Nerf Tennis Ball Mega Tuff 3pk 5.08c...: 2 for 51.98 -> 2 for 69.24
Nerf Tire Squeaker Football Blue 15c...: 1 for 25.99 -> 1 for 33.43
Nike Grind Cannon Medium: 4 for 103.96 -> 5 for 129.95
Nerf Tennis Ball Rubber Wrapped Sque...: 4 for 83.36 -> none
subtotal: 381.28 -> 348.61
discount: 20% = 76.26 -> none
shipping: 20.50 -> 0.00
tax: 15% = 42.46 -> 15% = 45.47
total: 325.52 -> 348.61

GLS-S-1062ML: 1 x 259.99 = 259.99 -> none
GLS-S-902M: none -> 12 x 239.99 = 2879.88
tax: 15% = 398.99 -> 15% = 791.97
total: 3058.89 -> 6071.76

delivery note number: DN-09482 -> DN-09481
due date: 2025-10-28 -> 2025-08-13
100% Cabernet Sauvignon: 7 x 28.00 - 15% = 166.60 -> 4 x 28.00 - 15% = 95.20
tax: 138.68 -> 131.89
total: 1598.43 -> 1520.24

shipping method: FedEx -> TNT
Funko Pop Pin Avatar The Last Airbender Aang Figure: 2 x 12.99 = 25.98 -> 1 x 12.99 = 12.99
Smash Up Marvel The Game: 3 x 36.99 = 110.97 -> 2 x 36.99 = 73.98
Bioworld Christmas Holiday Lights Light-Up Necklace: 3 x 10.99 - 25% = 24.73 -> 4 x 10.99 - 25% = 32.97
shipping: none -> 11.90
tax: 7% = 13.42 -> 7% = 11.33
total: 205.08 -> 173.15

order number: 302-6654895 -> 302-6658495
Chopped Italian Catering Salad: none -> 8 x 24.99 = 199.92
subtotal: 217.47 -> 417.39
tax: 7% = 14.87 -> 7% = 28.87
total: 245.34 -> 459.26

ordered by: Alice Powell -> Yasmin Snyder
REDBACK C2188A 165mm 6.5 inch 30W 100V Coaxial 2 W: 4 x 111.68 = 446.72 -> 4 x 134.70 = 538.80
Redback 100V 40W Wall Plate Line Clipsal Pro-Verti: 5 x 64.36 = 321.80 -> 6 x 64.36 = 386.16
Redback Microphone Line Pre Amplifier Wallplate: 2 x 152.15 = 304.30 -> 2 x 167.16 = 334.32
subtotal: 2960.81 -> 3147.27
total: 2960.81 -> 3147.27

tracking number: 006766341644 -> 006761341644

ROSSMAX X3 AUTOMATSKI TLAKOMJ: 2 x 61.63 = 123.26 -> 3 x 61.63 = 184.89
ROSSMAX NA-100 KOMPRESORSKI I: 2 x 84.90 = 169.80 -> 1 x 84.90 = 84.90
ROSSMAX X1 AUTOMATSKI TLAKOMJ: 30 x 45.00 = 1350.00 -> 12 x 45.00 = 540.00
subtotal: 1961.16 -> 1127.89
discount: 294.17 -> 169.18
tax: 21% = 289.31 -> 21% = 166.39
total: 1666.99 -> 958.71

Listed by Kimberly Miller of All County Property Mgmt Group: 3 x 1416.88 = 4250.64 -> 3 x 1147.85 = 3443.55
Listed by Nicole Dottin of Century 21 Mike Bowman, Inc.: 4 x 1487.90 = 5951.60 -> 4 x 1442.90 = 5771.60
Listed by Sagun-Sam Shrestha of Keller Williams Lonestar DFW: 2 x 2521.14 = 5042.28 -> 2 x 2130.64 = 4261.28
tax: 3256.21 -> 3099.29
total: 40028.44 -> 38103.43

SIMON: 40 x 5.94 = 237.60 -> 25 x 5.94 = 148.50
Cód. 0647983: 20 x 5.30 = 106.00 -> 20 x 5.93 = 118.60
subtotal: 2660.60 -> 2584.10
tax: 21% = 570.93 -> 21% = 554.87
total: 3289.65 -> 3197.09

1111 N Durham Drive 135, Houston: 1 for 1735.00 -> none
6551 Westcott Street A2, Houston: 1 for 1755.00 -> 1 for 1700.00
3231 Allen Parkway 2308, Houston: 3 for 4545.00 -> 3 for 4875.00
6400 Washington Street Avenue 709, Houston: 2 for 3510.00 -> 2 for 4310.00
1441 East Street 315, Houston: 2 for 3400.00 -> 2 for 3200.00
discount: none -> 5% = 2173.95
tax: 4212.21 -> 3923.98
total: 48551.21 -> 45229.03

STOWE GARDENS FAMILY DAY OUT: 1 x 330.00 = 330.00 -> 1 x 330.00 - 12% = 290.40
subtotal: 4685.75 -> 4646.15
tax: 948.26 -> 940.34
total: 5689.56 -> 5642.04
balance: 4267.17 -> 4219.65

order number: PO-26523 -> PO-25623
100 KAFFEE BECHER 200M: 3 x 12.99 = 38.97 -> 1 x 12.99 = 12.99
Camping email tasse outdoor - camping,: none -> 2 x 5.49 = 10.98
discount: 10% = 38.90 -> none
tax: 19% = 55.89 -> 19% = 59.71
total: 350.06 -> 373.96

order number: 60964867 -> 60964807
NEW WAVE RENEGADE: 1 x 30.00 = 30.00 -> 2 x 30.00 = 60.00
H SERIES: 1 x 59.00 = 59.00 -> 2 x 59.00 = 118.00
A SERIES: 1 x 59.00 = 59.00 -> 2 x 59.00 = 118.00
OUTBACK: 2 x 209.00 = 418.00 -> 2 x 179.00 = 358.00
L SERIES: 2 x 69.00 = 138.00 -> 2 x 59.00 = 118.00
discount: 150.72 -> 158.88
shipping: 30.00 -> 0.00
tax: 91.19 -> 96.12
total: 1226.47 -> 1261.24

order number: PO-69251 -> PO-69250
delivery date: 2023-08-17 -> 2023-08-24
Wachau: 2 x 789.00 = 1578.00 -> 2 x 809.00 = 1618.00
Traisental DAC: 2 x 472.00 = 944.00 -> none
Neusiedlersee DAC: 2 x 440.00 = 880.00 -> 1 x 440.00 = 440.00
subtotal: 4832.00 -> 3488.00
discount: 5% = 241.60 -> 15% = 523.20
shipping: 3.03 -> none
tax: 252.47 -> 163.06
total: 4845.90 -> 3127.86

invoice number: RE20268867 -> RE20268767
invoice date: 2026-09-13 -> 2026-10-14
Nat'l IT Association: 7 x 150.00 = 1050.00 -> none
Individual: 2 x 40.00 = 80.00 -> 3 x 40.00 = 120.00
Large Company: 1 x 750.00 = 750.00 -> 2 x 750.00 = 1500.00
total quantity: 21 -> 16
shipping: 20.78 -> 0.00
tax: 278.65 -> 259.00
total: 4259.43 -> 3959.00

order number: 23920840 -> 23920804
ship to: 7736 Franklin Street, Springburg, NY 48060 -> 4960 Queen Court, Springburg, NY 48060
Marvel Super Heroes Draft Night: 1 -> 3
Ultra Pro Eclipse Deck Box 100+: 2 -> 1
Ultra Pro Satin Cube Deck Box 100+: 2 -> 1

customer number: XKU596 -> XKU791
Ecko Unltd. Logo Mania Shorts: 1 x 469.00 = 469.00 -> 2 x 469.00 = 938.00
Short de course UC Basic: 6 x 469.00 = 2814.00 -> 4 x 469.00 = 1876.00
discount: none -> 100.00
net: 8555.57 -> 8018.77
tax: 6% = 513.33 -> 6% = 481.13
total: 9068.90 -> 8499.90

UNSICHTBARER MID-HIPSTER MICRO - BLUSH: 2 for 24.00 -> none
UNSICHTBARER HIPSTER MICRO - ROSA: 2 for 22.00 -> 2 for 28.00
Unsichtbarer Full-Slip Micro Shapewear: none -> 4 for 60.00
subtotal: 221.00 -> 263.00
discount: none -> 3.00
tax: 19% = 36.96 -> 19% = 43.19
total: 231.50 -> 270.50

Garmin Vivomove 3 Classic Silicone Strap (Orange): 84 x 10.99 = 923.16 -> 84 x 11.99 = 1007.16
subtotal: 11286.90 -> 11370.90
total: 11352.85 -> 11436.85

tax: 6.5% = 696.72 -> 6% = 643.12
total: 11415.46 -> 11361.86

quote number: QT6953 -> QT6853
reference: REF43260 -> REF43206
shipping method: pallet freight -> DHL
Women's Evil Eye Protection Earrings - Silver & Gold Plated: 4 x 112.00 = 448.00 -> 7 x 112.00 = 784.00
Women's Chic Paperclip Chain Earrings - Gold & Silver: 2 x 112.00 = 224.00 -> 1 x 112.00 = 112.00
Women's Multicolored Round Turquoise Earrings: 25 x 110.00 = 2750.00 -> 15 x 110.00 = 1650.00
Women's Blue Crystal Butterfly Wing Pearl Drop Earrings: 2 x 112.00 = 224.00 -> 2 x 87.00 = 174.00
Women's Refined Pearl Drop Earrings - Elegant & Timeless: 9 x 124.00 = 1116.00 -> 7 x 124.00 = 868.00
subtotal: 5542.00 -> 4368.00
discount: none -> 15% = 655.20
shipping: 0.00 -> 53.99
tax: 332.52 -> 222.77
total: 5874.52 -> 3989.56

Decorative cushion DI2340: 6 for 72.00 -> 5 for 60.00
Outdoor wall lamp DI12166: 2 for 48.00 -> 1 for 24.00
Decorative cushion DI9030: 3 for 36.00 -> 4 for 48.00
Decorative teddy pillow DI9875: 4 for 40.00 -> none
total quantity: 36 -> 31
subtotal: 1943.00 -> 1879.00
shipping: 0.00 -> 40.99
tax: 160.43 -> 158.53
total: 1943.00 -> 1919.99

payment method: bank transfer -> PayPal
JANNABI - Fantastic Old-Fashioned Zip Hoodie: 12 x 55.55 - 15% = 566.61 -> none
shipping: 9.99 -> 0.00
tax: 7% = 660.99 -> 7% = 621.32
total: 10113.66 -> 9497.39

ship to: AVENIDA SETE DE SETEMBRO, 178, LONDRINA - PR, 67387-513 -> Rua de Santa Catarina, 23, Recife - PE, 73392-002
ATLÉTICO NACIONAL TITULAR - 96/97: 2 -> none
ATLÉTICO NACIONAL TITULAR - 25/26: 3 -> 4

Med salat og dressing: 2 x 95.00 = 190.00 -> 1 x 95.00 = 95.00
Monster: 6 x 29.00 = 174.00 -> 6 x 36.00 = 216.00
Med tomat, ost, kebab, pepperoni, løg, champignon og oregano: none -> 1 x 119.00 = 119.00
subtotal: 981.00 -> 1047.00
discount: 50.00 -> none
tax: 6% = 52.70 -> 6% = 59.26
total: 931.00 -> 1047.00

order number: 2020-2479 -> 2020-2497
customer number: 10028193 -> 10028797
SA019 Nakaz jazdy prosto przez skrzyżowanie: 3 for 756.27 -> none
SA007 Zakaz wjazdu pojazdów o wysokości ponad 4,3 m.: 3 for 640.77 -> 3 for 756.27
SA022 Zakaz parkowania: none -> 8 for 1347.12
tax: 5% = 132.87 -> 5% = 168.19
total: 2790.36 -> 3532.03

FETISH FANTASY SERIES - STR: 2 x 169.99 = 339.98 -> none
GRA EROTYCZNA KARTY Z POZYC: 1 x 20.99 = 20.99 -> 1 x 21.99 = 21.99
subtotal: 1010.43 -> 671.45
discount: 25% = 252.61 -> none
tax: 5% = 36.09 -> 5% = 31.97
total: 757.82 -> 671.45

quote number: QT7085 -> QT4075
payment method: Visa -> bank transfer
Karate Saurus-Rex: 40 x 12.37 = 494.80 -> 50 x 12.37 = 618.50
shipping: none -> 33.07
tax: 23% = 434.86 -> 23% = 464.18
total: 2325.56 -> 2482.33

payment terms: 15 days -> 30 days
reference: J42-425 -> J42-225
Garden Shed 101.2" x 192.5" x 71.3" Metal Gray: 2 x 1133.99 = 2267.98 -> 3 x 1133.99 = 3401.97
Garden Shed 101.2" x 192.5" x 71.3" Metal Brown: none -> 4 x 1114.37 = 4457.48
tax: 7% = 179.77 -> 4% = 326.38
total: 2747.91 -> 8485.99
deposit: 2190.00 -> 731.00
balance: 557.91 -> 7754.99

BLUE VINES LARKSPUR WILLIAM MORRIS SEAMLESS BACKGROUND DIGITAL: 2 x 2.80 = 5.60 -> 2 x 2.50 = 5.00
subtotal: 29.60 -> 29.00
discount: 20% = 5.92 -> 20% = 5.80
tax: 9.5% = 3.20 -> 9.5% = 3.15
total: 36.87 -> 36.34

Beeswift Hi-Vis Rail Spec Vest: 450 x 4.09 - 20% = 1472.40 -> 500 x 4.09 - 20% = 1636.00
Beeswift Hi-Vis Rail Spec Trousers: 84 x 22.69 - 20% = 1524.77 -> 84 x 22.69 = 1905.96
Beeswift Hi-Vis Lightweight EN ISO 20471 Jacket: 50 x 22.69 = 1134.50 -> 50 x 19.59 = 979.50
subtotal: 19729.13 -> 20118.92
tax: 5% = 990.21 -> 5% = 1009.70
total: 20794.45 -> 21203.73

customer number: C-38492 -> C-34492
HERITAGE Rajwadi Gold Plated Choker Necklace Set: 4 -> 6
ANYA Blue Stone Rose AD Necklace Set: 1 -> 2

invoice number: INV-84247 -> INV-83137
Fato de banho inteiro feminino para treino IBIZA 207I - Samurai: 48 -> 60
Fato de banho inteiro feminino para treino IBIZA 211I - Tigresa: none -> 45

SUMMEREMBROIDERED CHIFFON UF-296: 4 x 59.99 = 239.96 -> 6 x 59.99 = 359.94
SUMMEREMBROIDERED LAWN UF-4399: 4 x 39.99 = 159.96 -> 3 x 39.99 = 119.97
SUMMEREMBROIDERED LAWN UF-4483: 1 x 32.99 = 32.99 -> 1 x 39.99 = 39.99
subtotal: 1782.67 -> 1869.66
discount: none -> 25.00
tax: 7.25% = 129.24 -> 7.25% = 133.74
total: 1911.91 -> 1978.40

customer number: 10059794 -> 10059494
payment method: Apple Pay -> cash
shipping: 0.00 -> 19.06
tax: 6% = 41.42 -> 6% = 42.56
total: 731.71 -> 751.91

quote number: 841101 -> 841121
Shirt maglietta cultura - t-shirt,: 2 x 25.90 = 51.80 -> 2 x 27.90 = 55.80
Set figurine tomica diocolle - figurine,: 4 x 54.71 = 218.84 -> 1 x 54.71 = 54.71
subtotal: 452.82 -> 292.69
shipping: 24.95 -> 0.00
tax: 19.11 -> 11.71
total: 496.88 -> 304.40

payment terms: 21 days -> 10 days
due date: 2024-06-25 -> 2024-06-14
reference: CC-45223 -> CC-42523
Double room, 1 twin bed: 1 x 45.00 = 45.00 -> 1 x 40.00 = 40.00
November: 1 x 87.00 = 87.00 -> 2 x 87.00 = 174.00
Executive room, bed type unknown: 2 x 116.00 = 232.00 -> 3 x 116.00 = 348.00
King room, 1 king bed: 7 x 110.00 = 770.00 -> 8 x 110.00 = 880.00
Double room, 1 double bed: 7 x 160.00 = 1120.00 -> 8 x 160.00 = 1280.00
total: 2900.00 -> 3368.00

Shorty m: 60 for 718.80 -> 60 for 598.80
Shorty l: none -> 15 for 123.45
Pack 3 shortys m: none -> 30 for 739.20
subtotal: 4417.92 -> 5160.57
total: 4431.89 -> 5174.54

++++++++++++++++++++

Prompt
Taking the listing above as the source, transcribe only the lines starting at the line with "subtotal: 1943.00 -> 1879.00" and going through the line with "1133.99 = 3401.97", unaltered and with both ends included.

Answer space
subtotal: 1943.00 -> 1879.00
shipping: 0.00 -> 40.99
tax: 160.43 -> 158.53
total: 1943.00 -> 1919.99

payment method: bank transfer -> PayPal
JANNABI - Fantastic Old-Fashioned Zip Hoodie: 12 x 55.55 - 15% = 566.61 -> none
shipping: 9.99 -> 0.00
tax: 7% = 660.99 -> 7% = 621.32
total: 10113.66 -> 9497.39

ship to: AVENIDA SETE DE SETEMBRO, 178, LONDRINA - PR, 67387-513 -> Rua de Santa Catarina, 23, Recife - PE, 73392-002
ATLÉTICO NACIONAL TITULAR - 96/97: 2 -> none
ATLÉTICO NACIONAL TITULAR - 25/26: 3 -> 4

Med salat og dressing: 2 x 95.00 = 190.00 -> 1 x 95.00 = 95.00
Monster: 6 x 29.00 = 174.00 -> 6 x 36.00 = 216.00
Med tomat, ost, kebab, pepperoni, løg, champignon og oregano: none -> 1 x 119.00 = 119.00
subtotal: 981.00 -> 1047.00
discount: 50.00 -> none
tax: 6% = 52.70 -> 6% = 59.26
total: 931.00 -> 1047.00

order number: 2020-2479 -> 2020-2497
customer number: 10028193 -> 10028797
SA019 Nakaz jazdy prosto przez skrzyżowanie: 3 for 756.27 -> none
SA007 Zakaz wjazdu pojazdów o wysokości ponad 4,3 m.: 3 for 640.77 -> 3 for 756.27
SA022 Zakaz parkowania: none -> 8 for 1347.12
tax: 5% = 132.87 -> 5% = 168.19
total: 2790.36 -> 3532.03

FETISH FANTASY SERIES - STR: 2 x 169.99 = 339.98 -> none
GRA EROTYCZNA KARTY Z POZYC: 1 x 20.99 = 20.99 -> 1 x 21.99 = 21.99
subtotal: 1010.43 -> 671.45
discount: 25% = 252.61 -> none
tax: 5% = 36.09 -> 5% = 31.97
total: 757.82 -> 671.45

quote number: QT7085 -> QT4075
payment method: Visa -> bank transfer
Karate Saurus-Rex: 40 x 12.37 = 494.80 -> 50 x 12.37 = 618.50
shipping: none -> 33.07
tax: 23% = 434.86 -> 23% = 464.18
total: 2325.56 -> 2482.33

payment terms: 15 days -> 30 days
reference: J42-425 -> J42-225
Garden Shed 101.2" x 192.5" x 71.3" Metal Gray: 2 x 1133.99 = 2267.98 -> 3 x 1133.99 = 3401.97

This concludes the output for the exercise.